A moment later, he lifted a bottle of Evian to Mansour's lips and the Libyan took a couple of gulps. He thanked Lynn, held his gaze and continued.
'I have no proof, Leptis, but I am sure that it was you who called off the dogs – or should I say the wolves – after that regrettable little incident.
'This, I believe, is what the new détente is all about. We were the best of enemies. But that is all in the past. I do not know what it is that has brought you to Libya – only that it is somehow meant. Men like you and me, Al-Inn, we live complicated lives. If you trust me, if the answers you seek are in Libya, then I can help.'
So, Lynn was the great 'Al-Inn' now. Nice touch. Flattery usually got you somewhere. But it wasn't going any further.
'A few days ago, I found an explosive device under my car. It had a very distinctive signature – the same as the devices on the
Bahiti.
Ben Lesser – that name ring a bell?'
'Of course . . .'
'That same day, someone left a phone message for me at a TV station in Dublin. Words to the effect that Leptis had the answers and I should go and see him. The only person who ever called Lynn Leptis was you. So I'm going to ask you again: did you set up that call?'
'No.'
'OK, then – who was Lesser's mentor?'
Mansour's brow furrowed. 'Mentor?'
'The person who trained him.'
'Ah!' A light went on somewhere in Mansour's head. He turned and looked at Lynn. 'After the failure of the
Bahiti
operation, so soon after the
Eksund,
there was a lot of . . . well, I guess you would call it soul-searching. People wanted to know what had gone wrong. These efforts to understand were led by the Supreme Leader himself. In the interests of self-correction – so that Libya could learn from its mistakes – I told them everything. Why shouldn't I? If it helped my country . . .'
Yeah, right. I knew all too well what they did to people like him in rat-holes like this in the interest of self-correction.

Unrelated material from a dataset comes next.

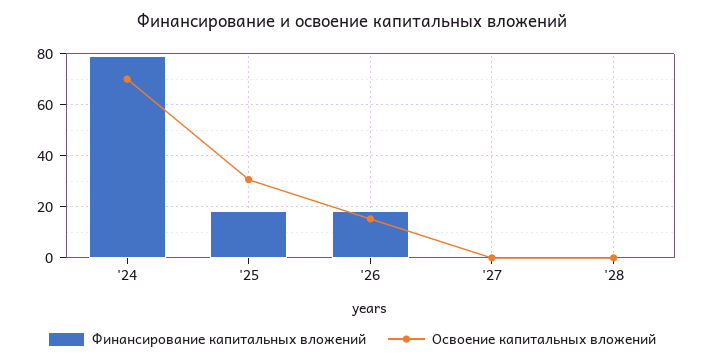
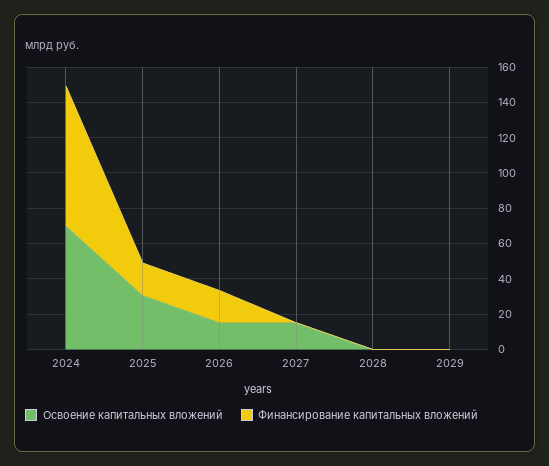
Освоение капитальных вложений, '27: 0 -> 15
Освоение капитальных вложений, 2029: none -> 0
Финансирование капитальных вложений, 2029: none -> 0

Mansour ploughed on. 'Reports were written and circulated. Your name – the name of Leptis – became well known in high circles, Al-Inn. You would expect it to. I remembered you from our encounter on the party circuit. I realized who you were – but you were careful and I could not prove why you were here.
'Afterwards, it seemed obvious. Given your connections with Libya, the time you spent here at the embassy, you must have been involved, somehow, in the
Bahiti
operation. You were even stopped at a roadblock near the docks on the night the ship sailed. And, naturally, you came to the attention of Lesser's mentor, because Lesser's mentor was also on the dock that night.'
I looked at Lynn, then at Mansour.
Mansour smiled. 'You seem surprised.'
Lynn pulled up a chair and sat beside him. 'He was there? You're sure?'
'He? Who said anything about a "he"?' Mansour was quite pleased with himself. 'Lesser's mentor was a woman.'
Despite being trussed up, he still managed to do a halfway decent impression of a cat who'd got the cream. 'During the time of struggle she ran the PLO's bomb-making school here. You'd have expected her to be on the dock that night. But she was there for altogether more personal reasons, too.' The cat's smile spread across his face again. 'Indeed, you could say she taught Lesser everything he knew.'
'How's that?' Lynn asked.
'She didn't just teach him how to make bombs, Al-Inn.'

94

Her name was Layla Hamdi. She was Palestinian, and she ran the training camp in Ajdabiya.
Lynn tilted his head in my direction. 'Eight hundred kilometres along the coast – halfway between here and Egypt.'
Mansour had more. 'In October 1985, after the PLO was attacked by Israeli planes in Tunis, the various factions that made up the PLO had decided to accept a clandestine offer from Gaddafi to relocate many of their significant activities, including weapons instruction, to Libya.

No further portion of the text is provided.